'''

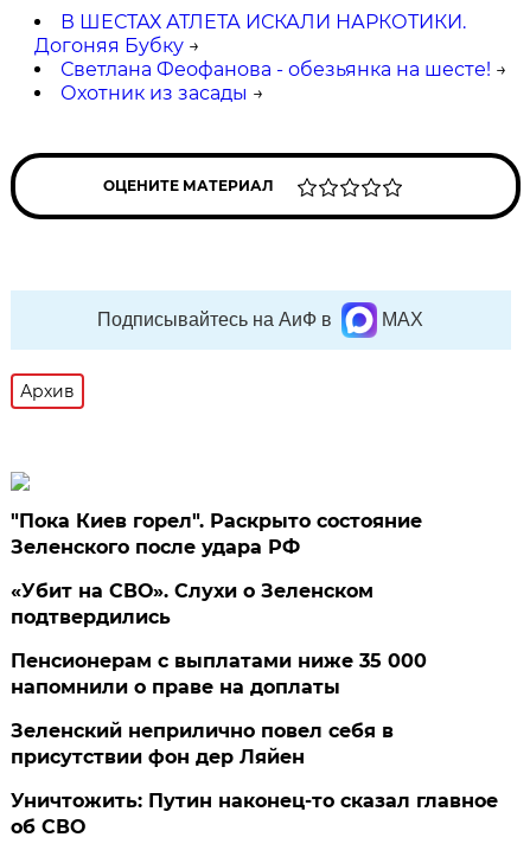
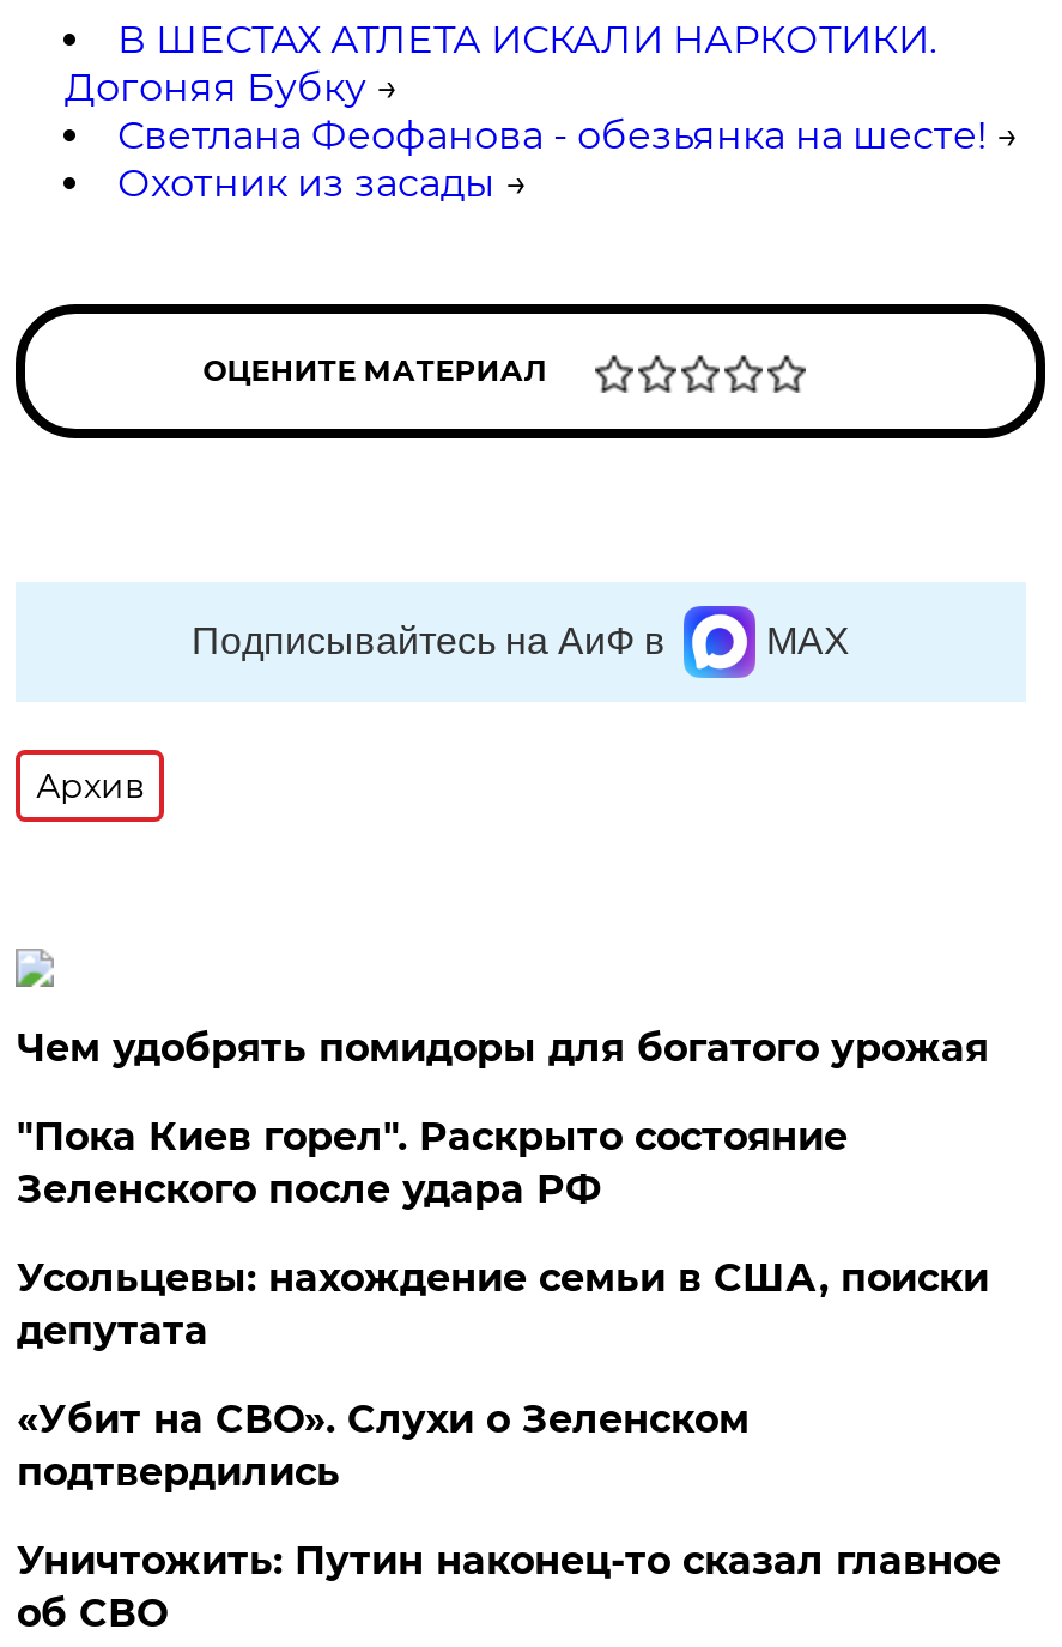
none -> [17,1025,989,1071] Чем удобрять помидоры для богатого урожая
moved [11,510,423,558] -> [17,1114,847,1212]: "Пока Киев горел". Раскрыто состояние | Зеленского после удара РФ
none -> [17,1255,989,1354] Усольцевы: нахождение семьи в США, поиски | депутата
moved [11,580,374,628] -> [17,1397,749,1495]: «Убит на СВО». Слухи о Зеленском | подтвердились
[11,650,427,768] Пенсионерам с выплатами ниже 35 000 | напомнили о праве на доплаты | Зеленский неприлично повел cебя в | присутствии фон дер Ляйен -> none

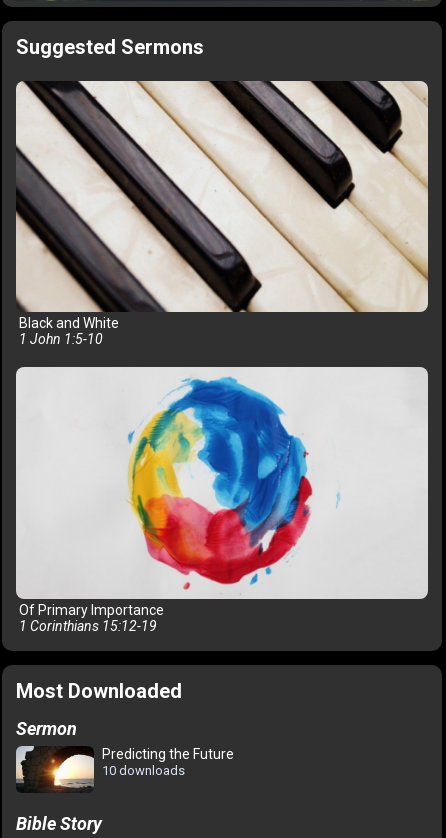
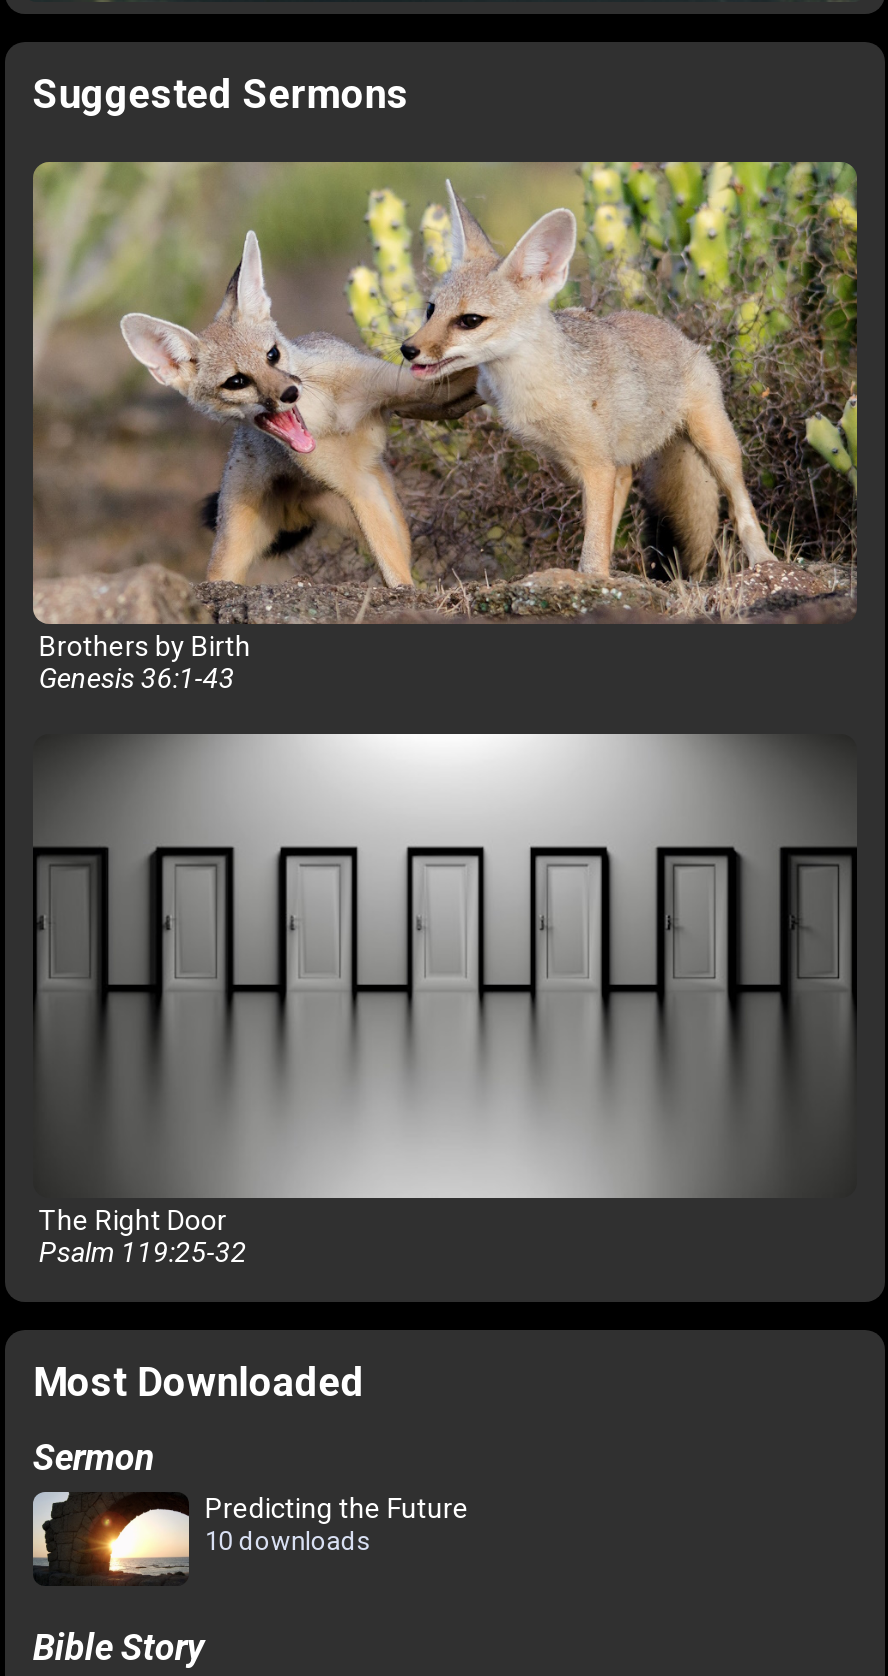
[15,80,429,347] [image] | Black and White | 1 John 1:5-10 -> [31,160,859,695] [image] | Brothers by Birth | Genesis 36:1-43
[15,366,429,634] [image] | Of Primary Importance | 1 Corinthians 15:12-19 -> [33,734,857,1268] [image] | The Right Door | Psalm 119:25-32

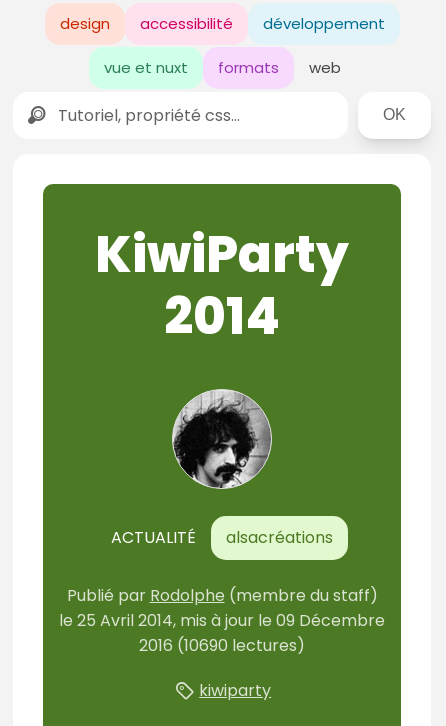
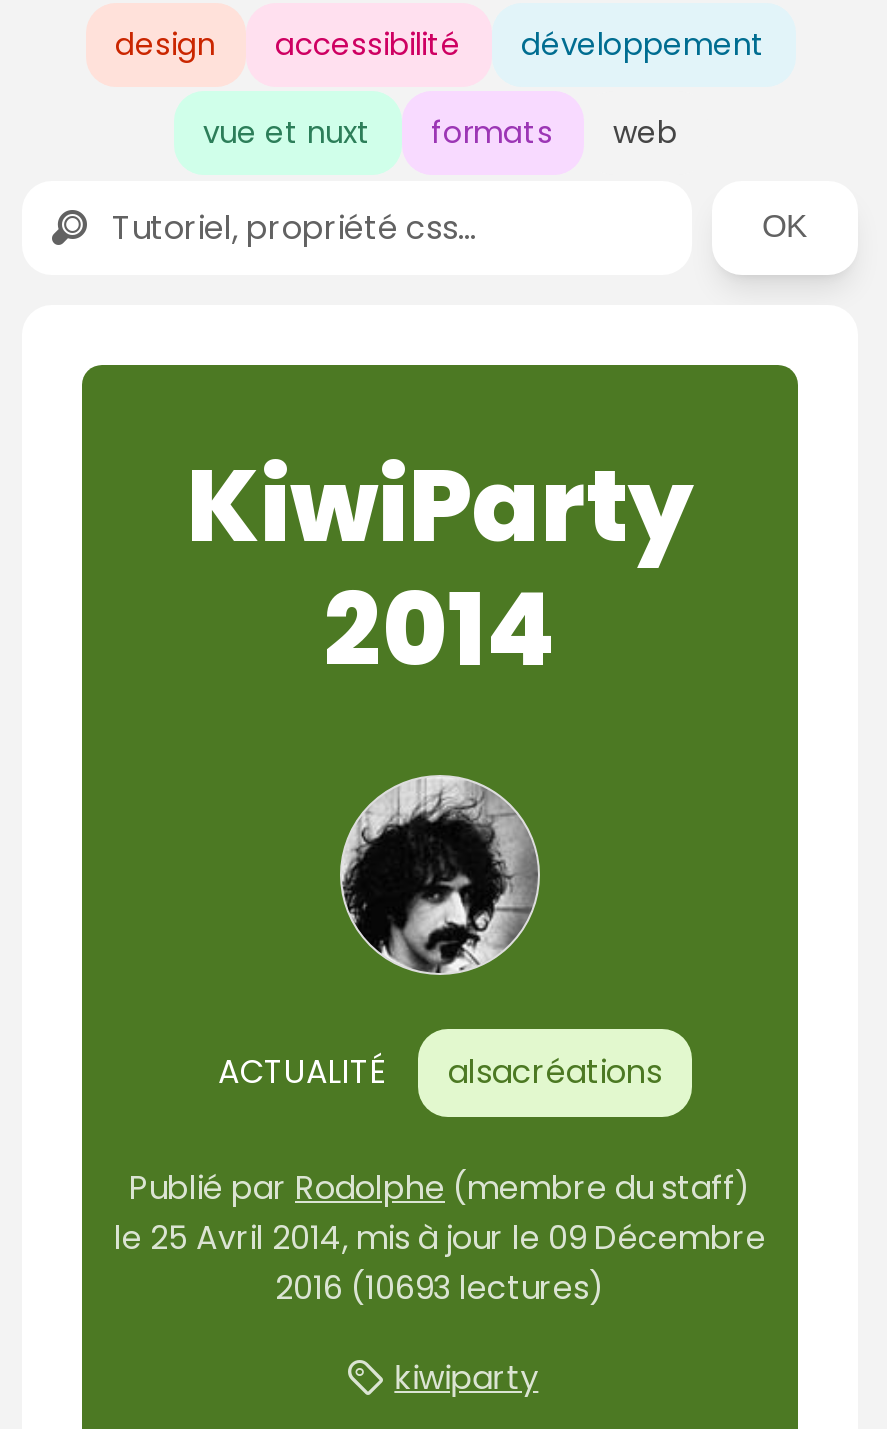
[139,634,305,656] 2016 (10690 lectures) -> [275,1264,605,1310] 2016 (10693 lectures)

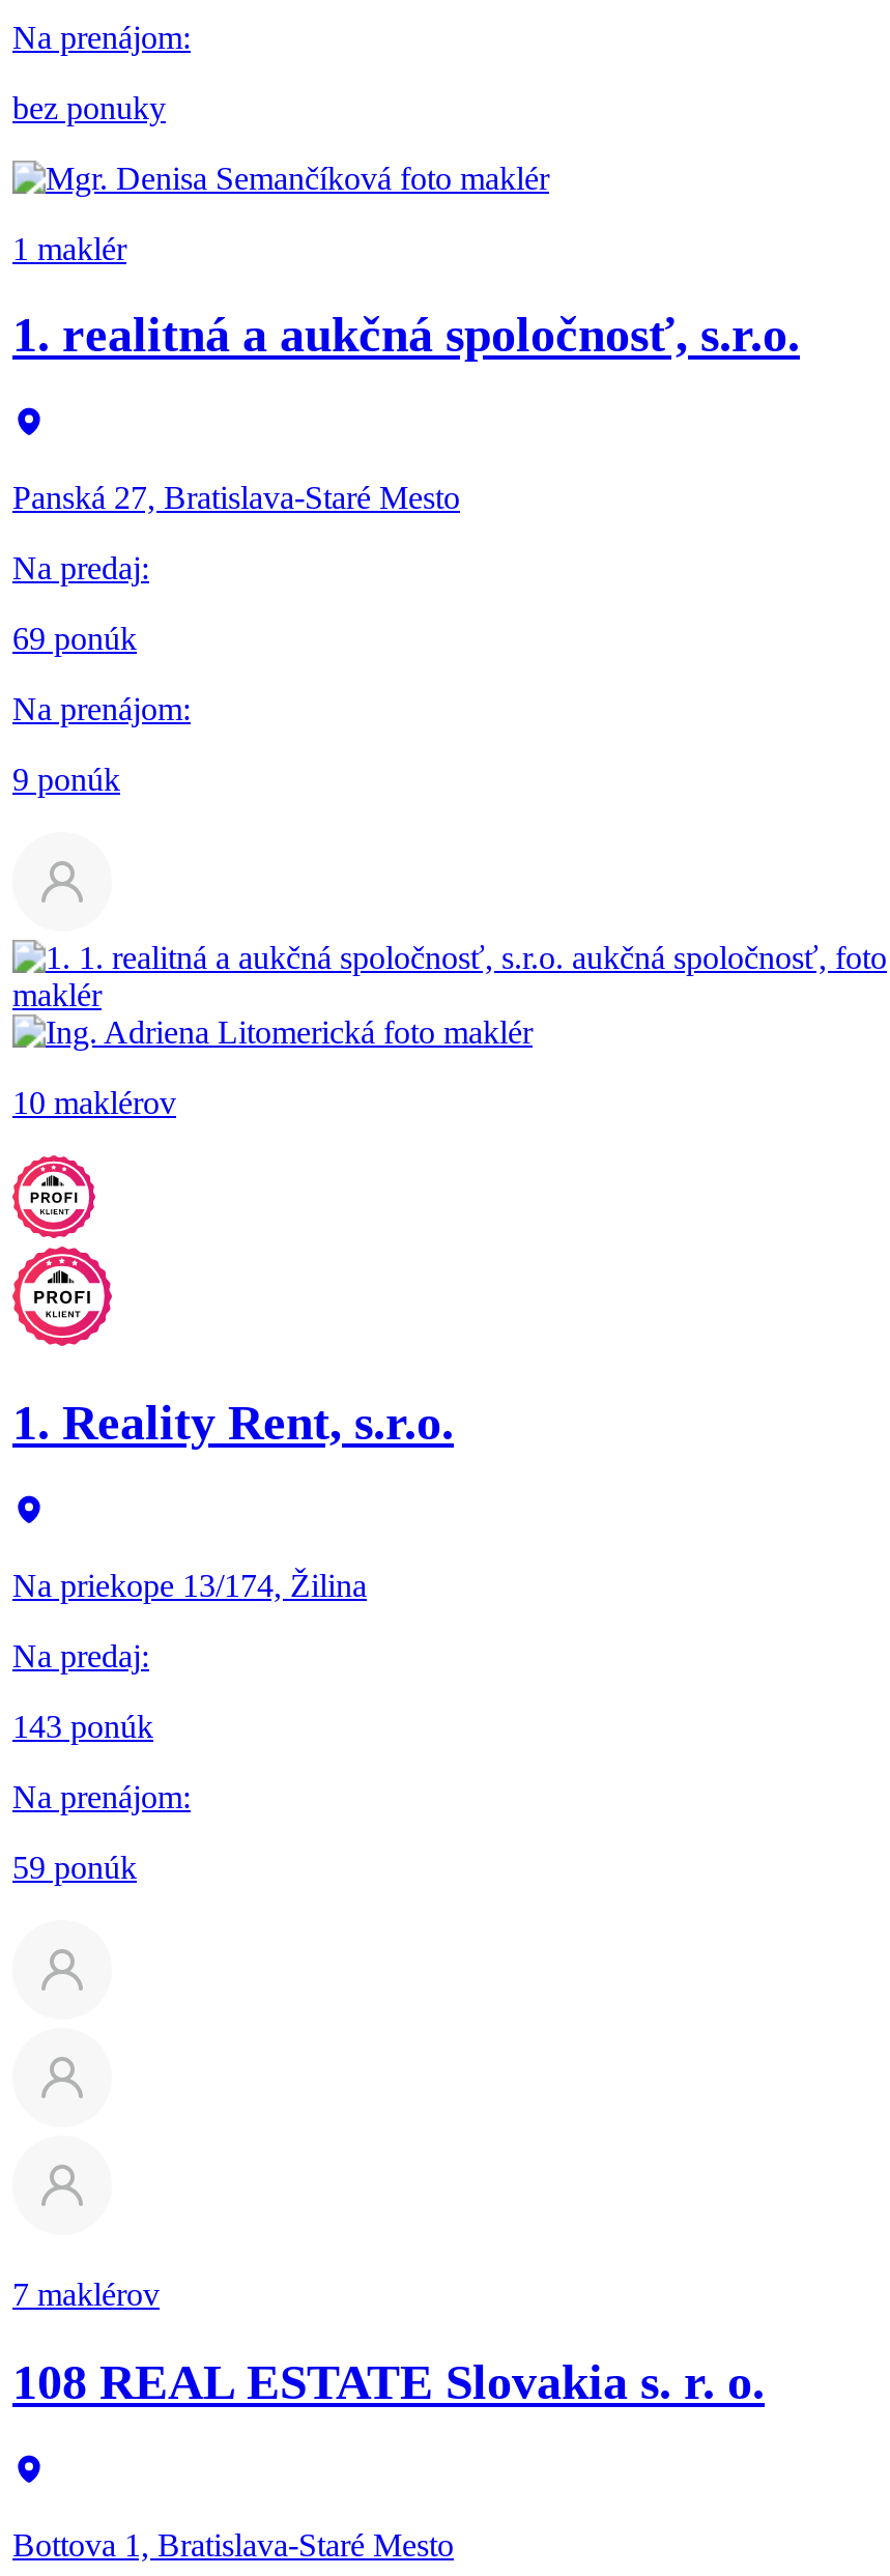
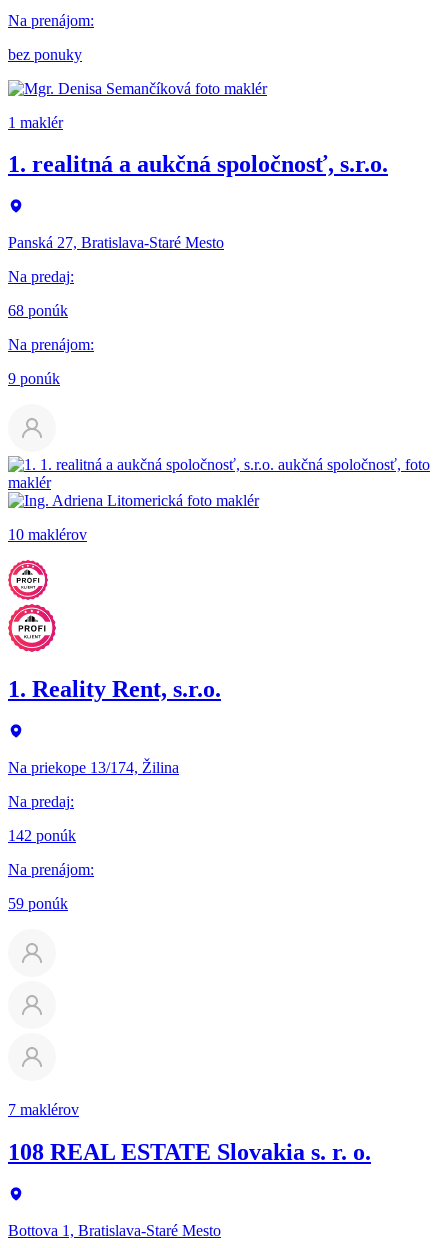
[12,622,137,657] 69 ponúk -> [8,302,68,319] 68 ponúk
[12,1709,153,1744] 143 ponúk -> [8,827,76,844] 142 ponúk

'''

*Try it:* Collect every line above that contains the word "none".

*Task output:*
none -> [17,1025,989,1071] Чем удобрять помидоры для богатого урожая
none -> [17,1255,989,1354] Усольцевы: нахождение семьи в США, поиски | депутата
[11,650,427,768] Пенсионерам с выплатами ниже 35 000 | напомнили о праве на доплаты | Зеленский неприлично повел cебя в | присутствии фон дер Ляйен -> none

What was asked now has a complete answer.